Arrivée au village, j'en ai pour mon argent: rues boueuses, hommes ivres morts écroulés dans la gadoue à tous les coins de rue, dans le meilleur cas, s'accrochant piteusement à l'épaule de leurs épouses, ce qui ne laisse rien présager de bon pour ces dames, qui malgré tout, les soutiennent avec un sourire indulgent quasi maternel. En revanche, leurs riches costumes pratiquement tous similaires, sont un plaisir pour les yeux: chemises blanches à cols et poignets brodés, portées sur des pantalons d'un rouge profond rayé de fines lignes blanches, avec parfois un sur-pantalon court de feutre sombre rebrodé de croix bleues, un joli canotier style gondolier ou un vrai chapeau de vilain cowboy, autant de détails qui leur redonnent quelque prestance.

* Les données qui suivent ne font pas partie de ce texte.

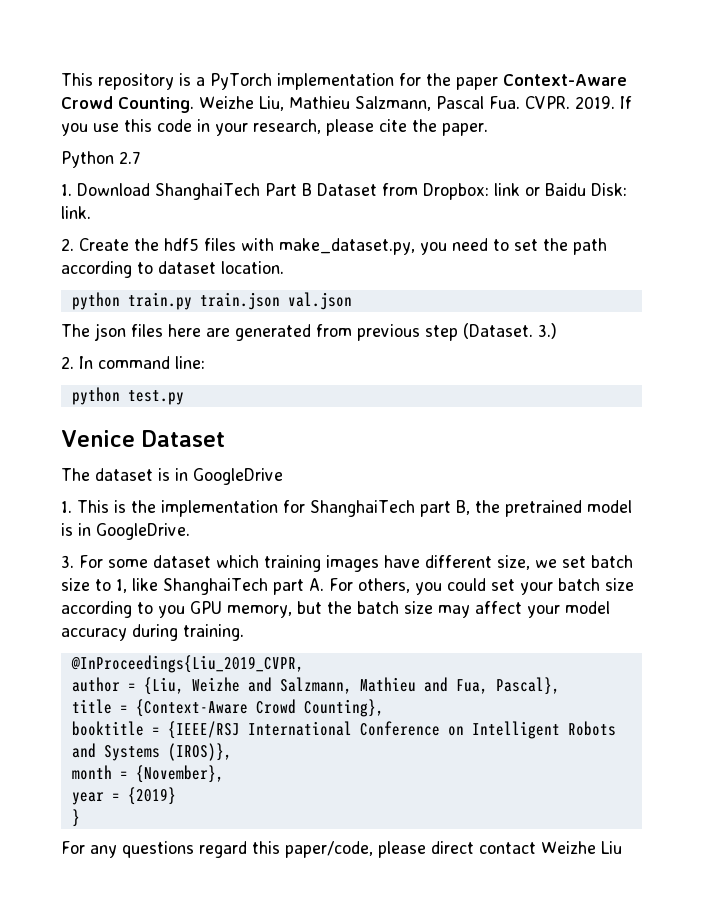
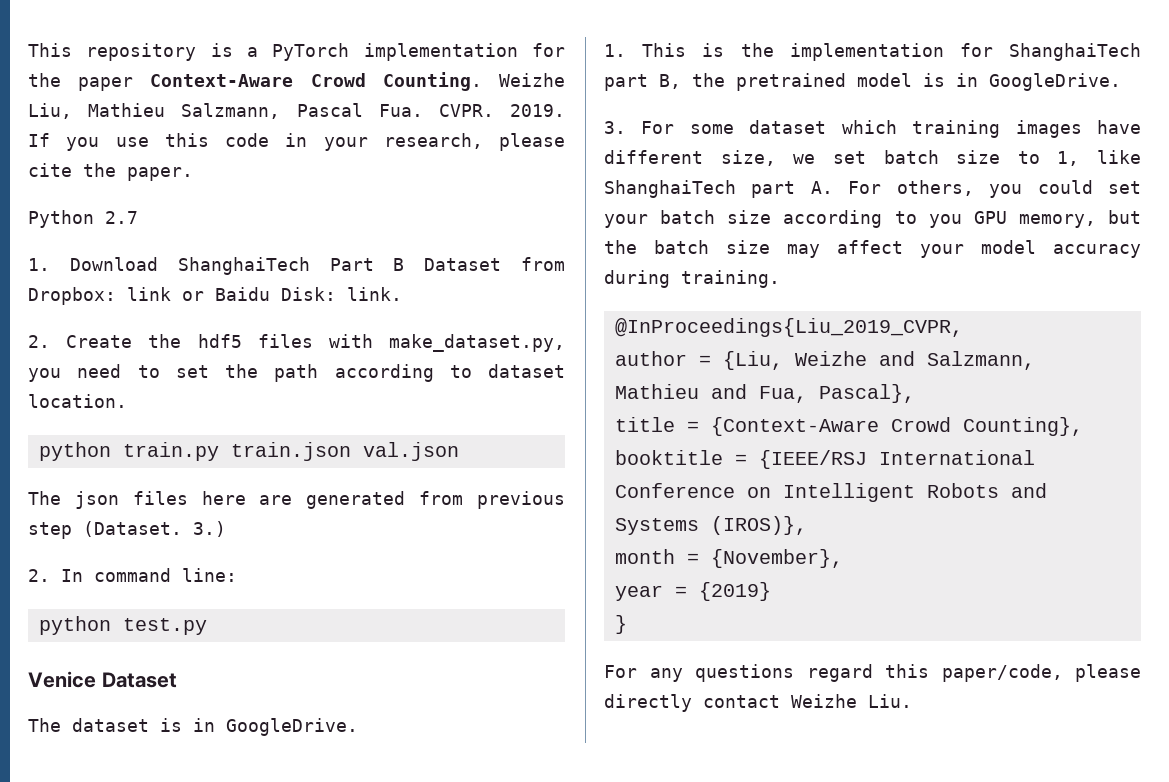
- The dataset is in GoogleDrive
+ The dataset is in GoogleDrive.
- For any questions regard this paper/code, please direct contact Weizhe Liu
+ For any questions regard this paper/code, please directly contact Weizhe Liu.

Les femmes, juchées sur des sandales ouvertes à talons malgré le temps épouvantablement froid et humide, avancent à petits pas dans leurs cortes étroits (jupe traditionnelle composée d'un tissu enroulé autour de la taille comme un paréo et maintenu par une riche ceinture) simplement rayés, sous de riches huipils (blouses traditionnelles) épaissement brodés pour affronter les températures difficiles de la montagne.




Je passe un Halloween absolument charmant à la fête du village, au rythme du marimba, instrument national dont les mélodies un brin répétitives ont assez vite raison de mon envie de festoyer. C'est sans compter les nombreuses invitations à participer à la danse folklorique locale, consistant en un petit pas d'un pied sur l'autre également répétitif, qui a au moins l'avantage de pouvoir être assimilé assez rapidement. Après avoir refusé un ou deux prétendants empestant la bière (dans le meilleur des cas), les "petites gringas" (moi et ma coloc, qui était arrivée un jour avant moi) s'en retournent à leur chambre cosy (prendre cela pour de l'ironie) aux draps bien frais et humides. Nous plongeons donc dans un sommeil profond, avec, de mon côté, une légère inquiétude car je ne suis pas sûre que nous ayons bien fermé à clef, ce qui, en ce jour de "tout le monde se la colle", n'est pas sans me préoccuper un peu, mais la fatigue du voyage me tombe lourdement dessus jusqu'à ce que...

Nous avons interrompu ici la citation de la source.